The site, 83-12 Broadway, which held Elmhurst’s first moving picture theater remains in limbo; still sitting dormant two years after the last businesses; a phone shop, massage parlor, and voluminous furniture outlet shuttered, paving the way for imminent demolition. According to Kenny Li, of YouYork Management LLC, whose sign is posted on the property, the partners ran into problems, and the site is up for sale again. 83-12 was owned by the Haider Family Trust for decades before selling to 83 Broadway LLC-Li Wu in 2019. The Haider trust had filed plans in 2018 to demolish for a seven story tower, which fell through. It’s now expected that the new buyer would proceed with development.

Undoubtedly, most residents are unaware of the location’s history; short lived and lost in time. Postings on the website Cinema Treasures, cite the Newtown Register mentioning the ‘Elmhurst Theater’ in 1913. By 1916, it had become the ‘Acme Theater,’ and by 1918 or so, it was out of operation. It is noted to be on Broadway, off Dongan Avenue, then known as Paris Boulevard at the time.

“It’s important because it’s the first form of a cultural entertainment center for the modern era during the birth of cinema,” said Jennifer Ochoa of the Elmhurst History and Cemeteries Preservation Society.

In fact, as early ads show, the theater featured a singer and piano accompaniment, also supporting the American Red Cross, which had a space on Broadway, making the Acme appear as one of the centers of Elmhurst life at the time. Although no known photo exists, a 1940 photo shows the theater site as an auto parts and repair business, which it was for decades.
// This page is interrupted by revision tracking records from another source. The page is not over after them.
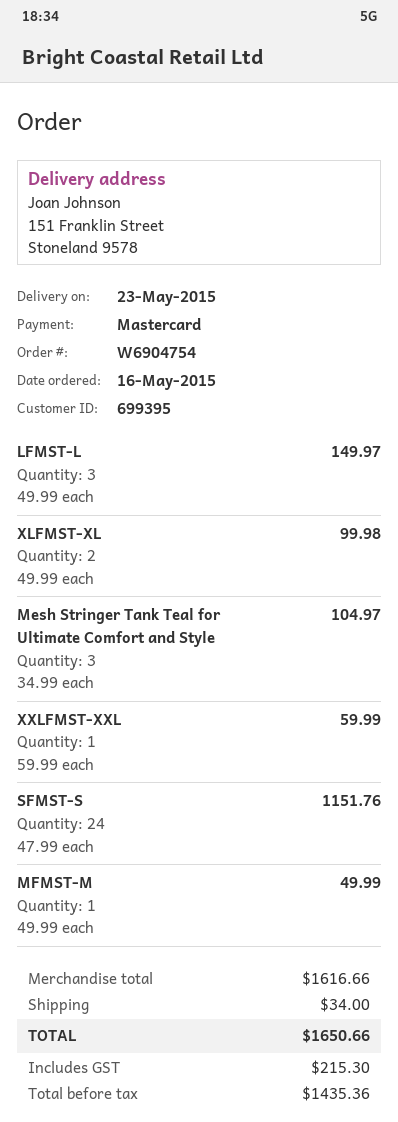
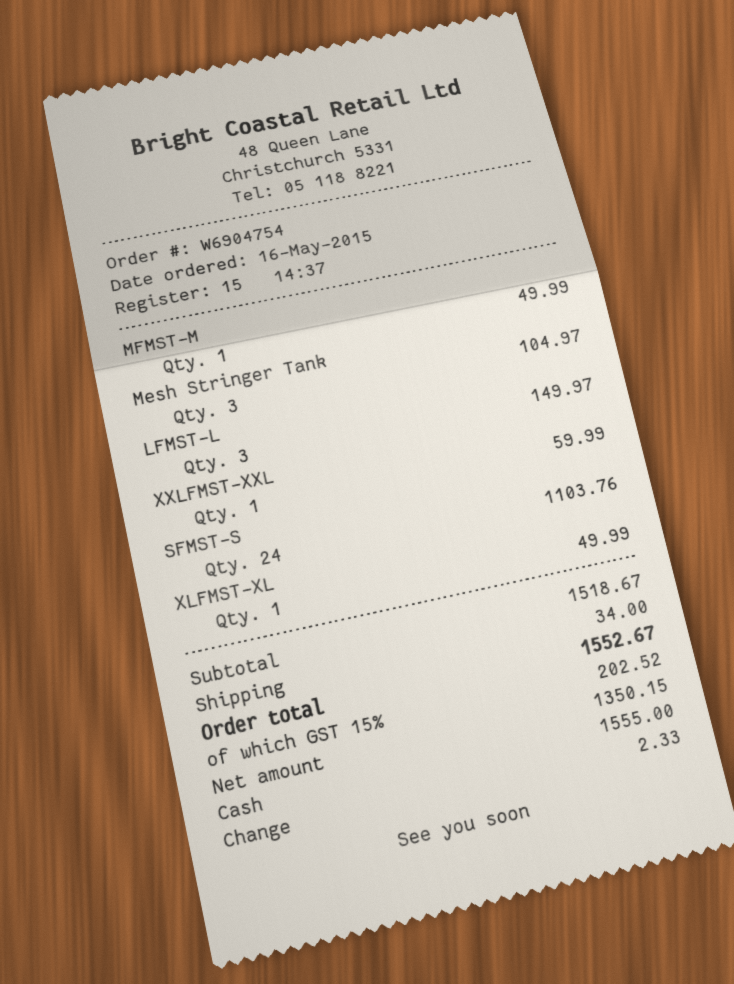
payment method: Mastercard -> cash
XLFMST-XL: 2 for 99.98 -> 1 for 49.99
SFMST-S: 24 for 1151.76 -> 24 for 1103.76
subtotal: 1616.66 -> 1518.67
net: 1435.36 -> 1350.15
tax: 215.30 -> 202.52
total: 1650.66 -> 1552.67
In 1913, one can imagine looking directly across Broadway at the sloping grass lawn of Claremont Terrace, and the four stately homes of Samuel Lord’s four daughters, replete with peach, fig, and apricot trees. A third generation neighbor resident shared from family lore that the theater space included an arcade of nickelodeon machines to view, in addition to the one screen Airdome Theater. A back staircase at the closed furniture store, led to a loft space, which is said to have been part of the theater.

Tom McKenzie, President of the Newtown Civic Association, offered to help fund a plaque to affix to the property years ago, but at the time was rebuffed by ownership. McKenzie said of the early theater, “A fellow named Bichette, an early Knights of Columbus founder in Elmhurst had access to motion pictures, and showed early silent one-reelers, even by candlelight.”

In Vincent Seyfried’s book Elmhurst: From Town to Mega-Suburb the theater space is mentioned as a seasonal “Summer Theater,” with the first real theater being the Victoria in 1916. Why the Acme closed is debatable; the advent of WW1, competition, or funding could be the causes. The Victoria at 90-11 Corona Ave later became the Newtown Theater, closed in the early 1950’s; became Temple El-Emmanuel, and is now an evangelist church. The Queensboro Theater, later the Elmwood at 57-02 Hoffman Drive, opened in 1928, closed in 2002, and is now the Rock Church, while the Jackson Theater, at 40-31 82nd Street, opened in 1924, lasted into 2014, and was demoed for a mixed retail complex. As much of long ago Elmhurst disappears before our eyes, it’s more important than ever to document what once was, even when the traces of the past become layers of dust.